Publication Type:Journal Article
Year of Publication:2018
Auteurs:Weissman, YA, Demartsev, V, Ilany, A, Barocas, A, Bar-Ziv, E, Shnitzer, I, Geffen, E, Koren, L
Journal:Behavioral Ecology
Date Published:Oct-10-2019
Mots-clés:inner arousal theory, jitter, nonlinear vocalizations, source-filter theory, vocal communication

The source-filter theory proposes that information on caller properties is communicated through acoustic qualities, as physical state and performance ability are reflected in the voice. Vocal stability, manifested through harshness, is especially intriguing and has rarely been explored although harsh sounds are prevalent in nature. Male rock hyraxes (Procavia capensis) produce loud complex calls that we term songs. Only the calls of older, socially dominant males include a harsh sound termed snort. As snorts are the rarest element in songs, we hypothesized that high-quality snorts are difficult to produce, and that their quality consists in the ability to maintain smoothness throughout this low-pitched, harsh call. We quantified harshness by measuring periodicity deviations and expected to find a link between social parameters (residence, rank, and weight) and the ability to produce longer, smoother snorts. In addition, we presumed that if calls are used as vocal contests, conspecifics would avoid answering songs that exhibit a higher acoustic ability than their own songs.
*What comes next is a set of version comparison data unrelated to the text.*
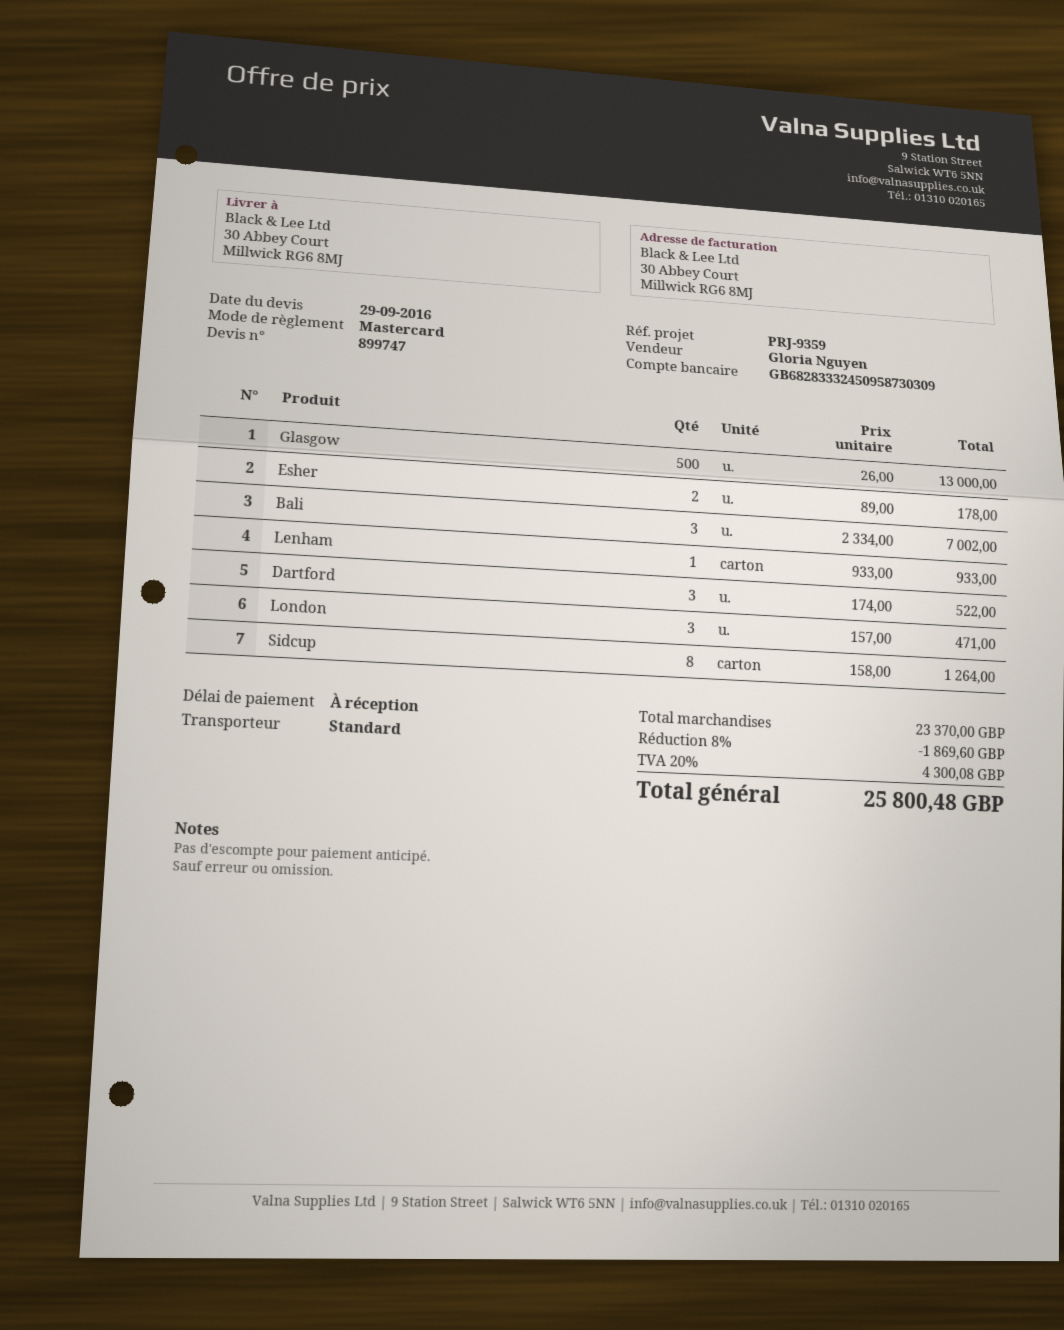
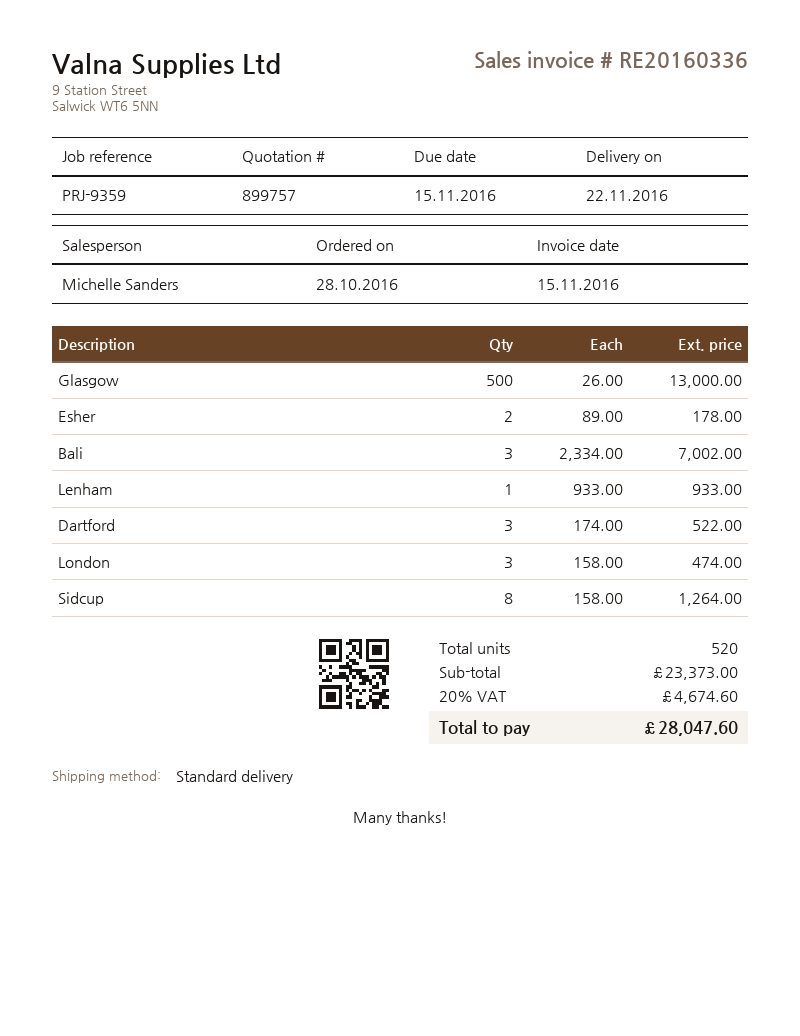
quote number: 899747 -> 899757
sales rep: Gloria Nguyen -> Michelle Sanders
London: 3 x 157.00 = 471.00 -> 3 x 158.00 = 474.00
subtotal: 23370.00 -> 23373.00
discount: 8% = 1869.60 -> none
tax: 20% = 4300.08 -> 20% = 4674.60
total: 25800.48 -> 28047.60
We found that in wild hyrax songs, snort harshness was associated with both weight and social rank, but in opposite directions. Heavier males produced smoother snorts and higher-ranked individuals produced harsher snorts, possibly indicating aggressiveness. Playback experiments showed that longer and harsher synthetic snorts, inserted into natural songs, reduced conspecific answer rates. Snorts may communicate complex information on hyrax weight and dominance by means of element length and harshness. Our present results provide a stimulating insight into the understanding of acoustics in mammalian vocal communication.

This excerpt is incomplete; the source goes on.